Further analysis of turfing algae should be analyzed after collection from different reef microhabitats to help confirm the distinction between some of these grazers. The model outputs also reported all species of parrotfish to have a high reliance on coral. This was

69 not anticipated since most previous studies have identified them as detrital feeders, and given the recent revelations of their diet (Clements et al. 2016), it was expected all species might cluster closer to the detrital end-member, which may more likely resemble the isotopic signature of endolithic algae. Given the universally high reliance on coral though, it may be the case that the isotopic signature of coral samples more closely resembles that of endolithic algae. This remains to be tested yet, as these organisms are difficult to sample (Choat pers. comm.; McMahon pers. comm.), but given the complexity of microbes, including cyanobacteria, that live on corals this must be considered when running future models that include endolithic algae (Wegley et al.
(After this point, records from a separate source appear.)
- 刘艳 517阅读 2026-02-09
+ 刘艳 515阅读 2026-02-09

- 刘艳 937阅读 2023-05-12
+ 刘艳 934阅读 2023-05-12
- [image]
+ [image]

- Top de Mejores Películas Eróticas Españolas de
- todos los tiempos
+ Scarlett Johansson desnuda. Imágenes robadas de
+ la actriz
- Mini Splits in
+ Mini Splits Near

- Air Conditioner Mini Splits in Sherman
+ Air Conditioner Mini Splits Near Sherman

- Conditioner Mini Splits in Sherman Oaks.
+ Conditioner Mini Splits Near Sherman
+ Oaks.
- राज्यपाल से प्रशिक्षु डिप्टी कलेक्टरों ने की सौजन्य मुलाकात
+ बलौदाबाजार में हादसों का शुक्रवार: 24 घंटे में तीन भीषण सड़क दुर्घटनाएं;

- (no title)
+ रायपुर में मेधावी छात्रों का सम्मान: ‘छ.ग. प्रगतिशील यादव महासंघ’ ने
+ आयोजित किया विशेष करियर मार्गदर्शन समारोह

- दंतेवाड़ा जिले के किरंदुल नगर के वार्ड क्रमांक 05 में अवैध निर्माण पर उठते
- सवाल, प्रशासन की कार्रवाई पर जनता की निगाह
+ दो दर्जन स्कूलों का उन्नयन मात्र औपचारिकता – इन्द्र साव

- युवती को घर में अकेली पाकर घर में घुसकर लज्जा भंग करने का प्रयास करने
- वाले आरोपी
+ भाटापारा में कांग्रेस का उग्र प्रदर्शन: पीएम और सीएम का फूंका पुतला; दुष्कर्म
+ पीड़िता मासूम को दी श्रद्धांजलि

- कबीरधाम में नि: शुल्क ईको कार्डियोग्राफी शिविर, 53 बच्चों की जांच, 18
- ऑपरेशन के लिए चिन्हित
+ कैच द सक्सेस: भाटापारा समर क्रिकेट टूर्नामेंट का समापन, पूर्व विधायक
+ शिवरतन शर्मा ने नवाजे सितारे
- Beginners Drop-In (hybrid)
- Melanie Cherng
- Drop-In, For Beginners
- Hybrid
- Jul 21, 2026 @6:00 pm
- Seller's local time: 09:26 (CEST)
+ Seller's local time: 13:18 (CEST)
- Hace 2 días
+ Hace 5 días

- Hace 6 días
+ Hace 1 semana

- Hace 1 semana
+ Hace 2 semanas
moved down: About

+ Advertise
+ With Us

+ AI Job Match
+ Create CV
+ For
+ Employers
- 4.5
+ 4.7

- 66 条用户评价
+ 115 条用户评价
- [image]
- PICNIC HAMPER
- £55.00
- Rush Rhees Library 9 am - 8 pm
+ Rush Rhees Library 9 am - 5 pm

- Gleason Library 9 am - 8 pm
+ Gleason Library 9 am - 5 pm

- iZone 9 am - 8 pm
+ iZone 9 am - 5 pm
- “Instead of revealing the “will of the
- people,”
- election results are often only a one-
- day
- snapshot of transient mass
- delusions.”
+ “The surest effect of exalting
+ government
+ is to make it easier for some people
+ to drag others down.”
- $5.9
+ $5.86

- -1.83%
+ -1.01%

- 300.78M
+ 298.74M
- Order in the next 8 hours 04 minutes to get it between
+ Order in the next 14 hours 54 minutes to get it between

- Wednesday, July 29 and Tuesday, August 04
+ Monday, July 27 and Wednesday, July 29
2007). But when running the model in future scenarios after more samples have been measured, it will be important to take care of limiting the number of sources input to the model. Isotope mixing models become undetermined and lose the number of unique possible solutions when the sources outnumber the measurements, or isotope values, by more than n + 1 where n is the number of isotope measurements (Hopkins & Ferguson

2012; Fry 2013). To achieve this, isotopically indistinct end-members may be required to be lumped together for analysis or excluded if it is well known that end-member will not contribute to the consumer’s diet (Ward et al 2010). But given how well the model seemed to work with the browsing herbivores, it demonstrates the potential to reveal resource utilization patterns in the other fishes once the correct sources have been input.